Читаем Миледи Ротман полностью

… Собственно, а почему бы Братилову не полежать, если выпал такой случай; на улице нуда, а в кармане — деньга. Навестил Слободу из Швеции правнук Никтопалиона Салфестовича Норденшельда, моряка, потерпевшего крушение в устье Слободяни в начале века; соблазнившись поморочкой, он остался в северной земле и, разведя много приплоду, скончал тут свои дни. И вот наезжий швед купил у Братилова «чахлую воргу и мальчика синь-молоко, сидящего на алой ягодной кочке и обнимающего корзину». Гостю понравилась лишь ягодная кочка и ржавый окраек дальнего болота. Ну и что? Кому попадья, кому попова дочка; о вкусах не спорят, тем более с дилетантом, для которого корова на картине должна обязательно быть с рогами и выменем.
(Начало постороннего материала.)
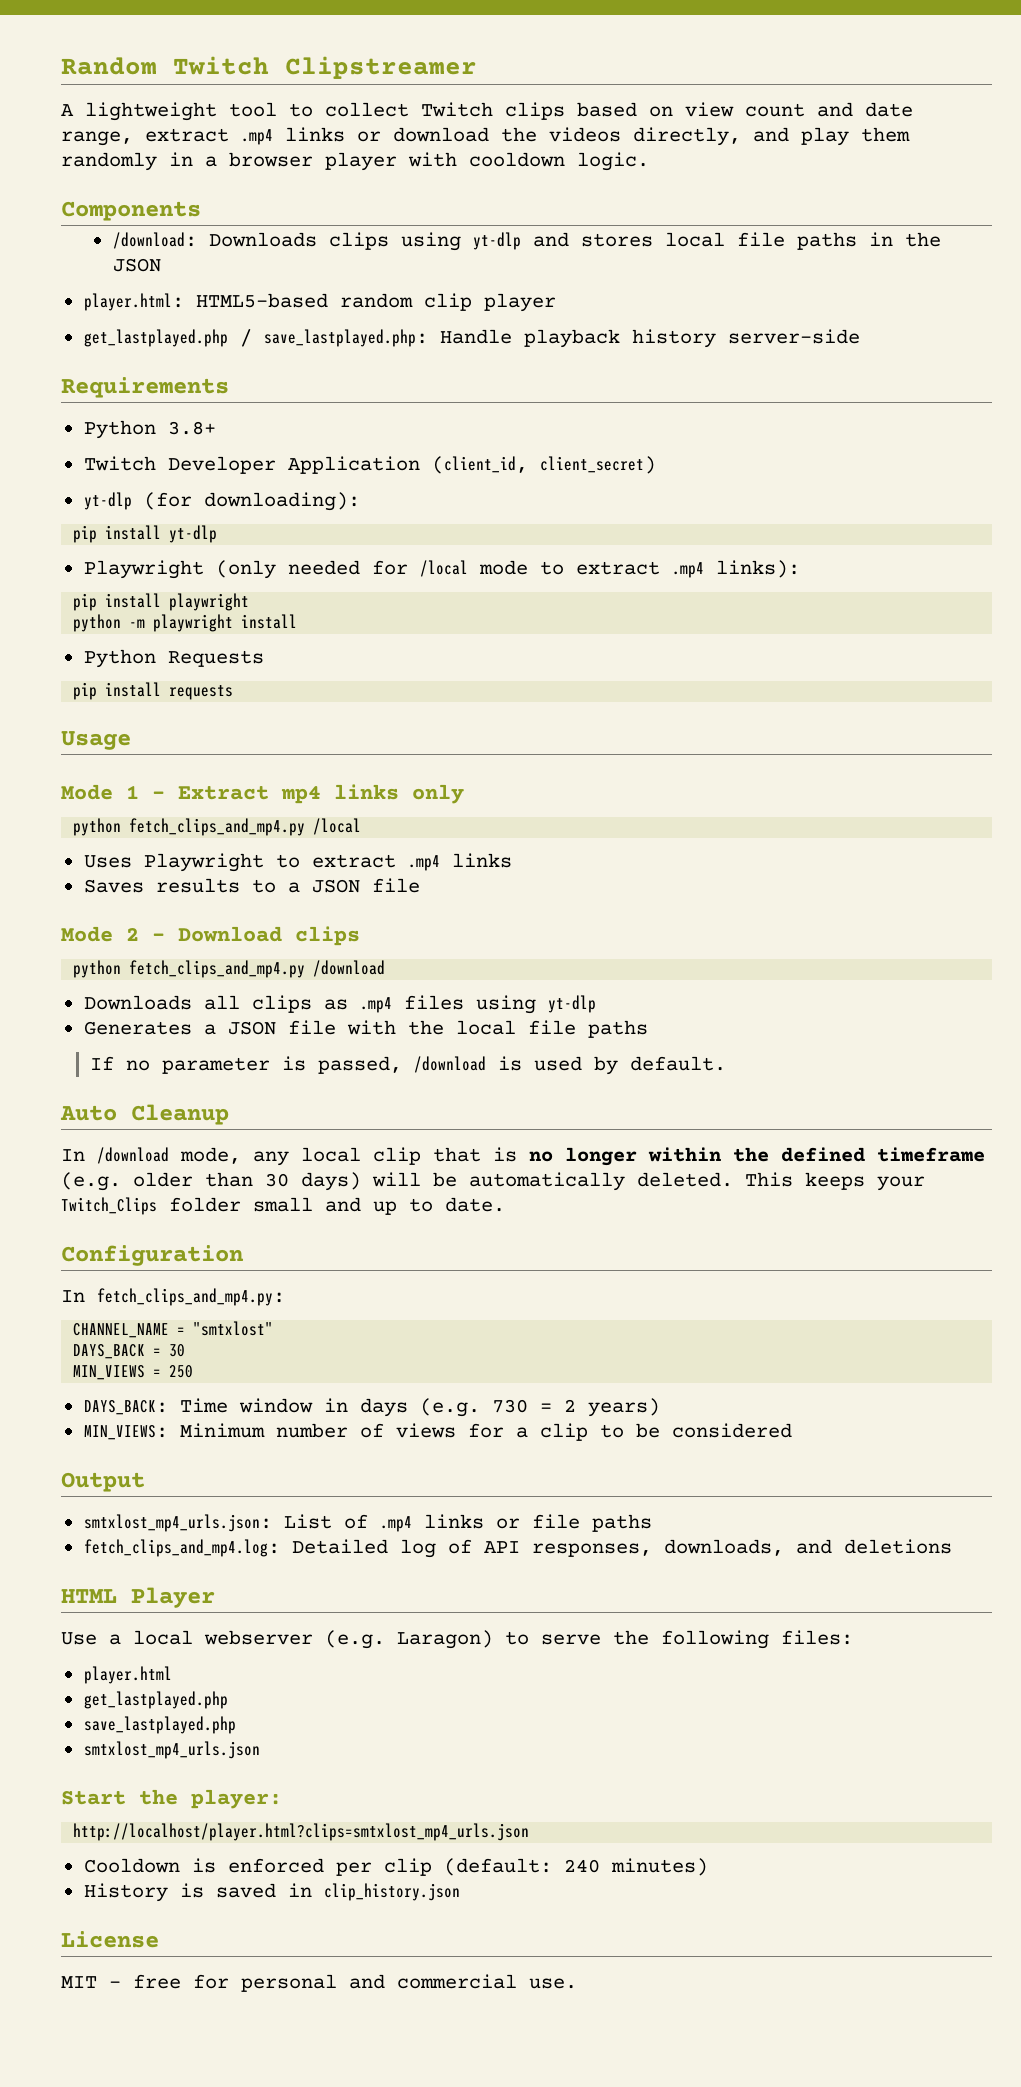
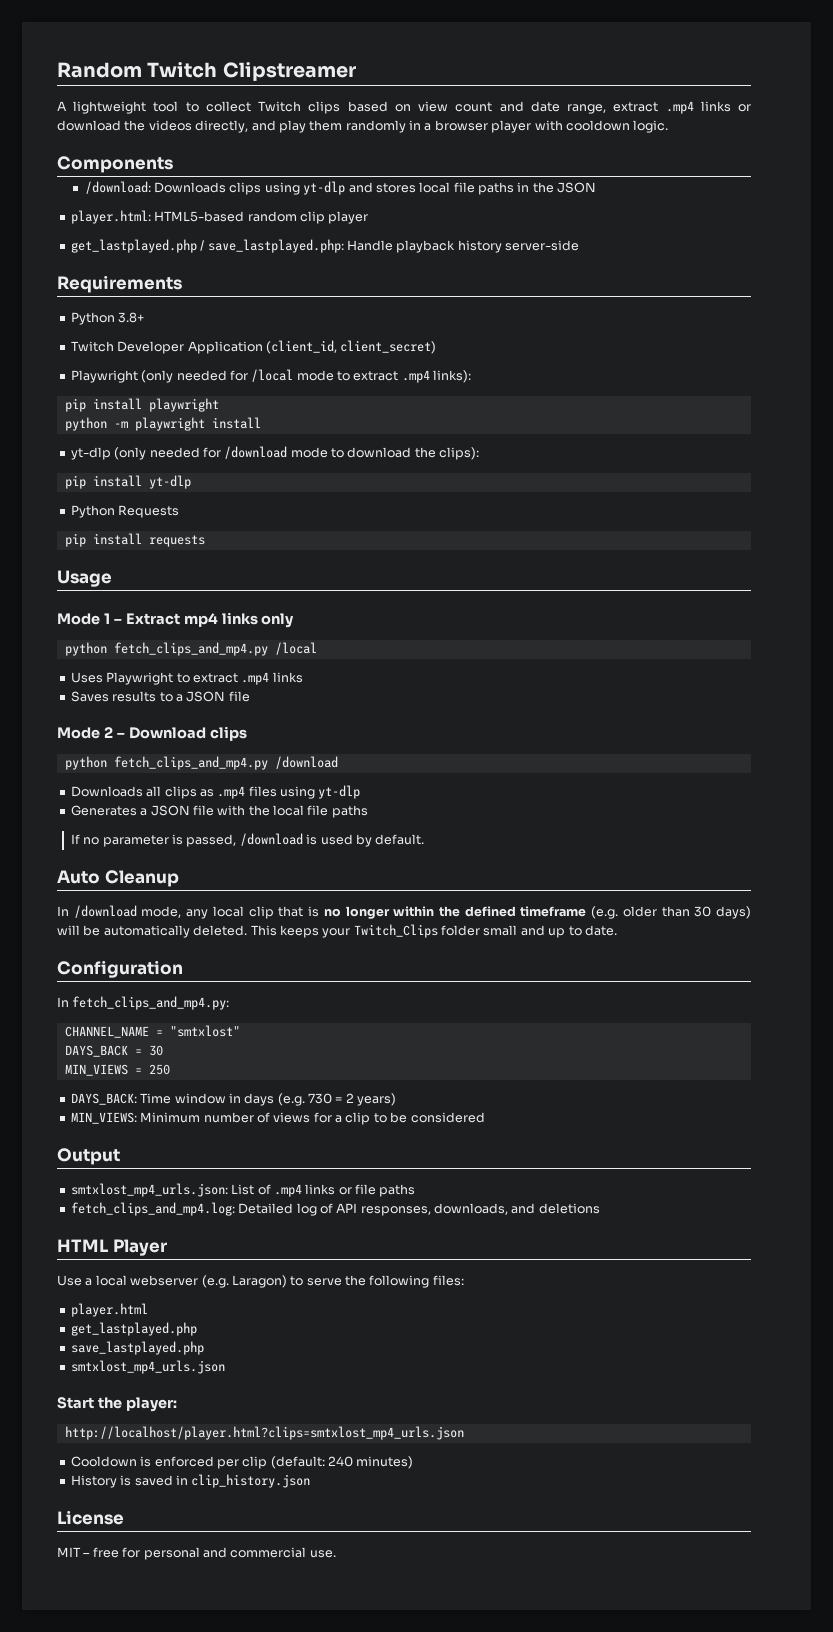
- yt-dlp (for downloading):
- pip install yt-dlp
+ yt-dlp (only needed for /download mode to download the clips):
+ pip install yt-dlp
Пятьсот рублей, что лежат под салфеткой на комоде и согревают душу художника, подвигая на блажь, для Москвы, конечно, не деньги, но для Слободы — капитал. Сейчас на станке начата новая работа: опять ржавое болото, в центре чахлая сосенка, перешибленная молоньей, и на этой корявой обгорелой рогатине мостится сова, похожая на мохнатую крысу. Братилов внимательно присмотрелся и нашел в ней сходство с Ротманом. Тоже бежит с корабля, почуяв близкую беду.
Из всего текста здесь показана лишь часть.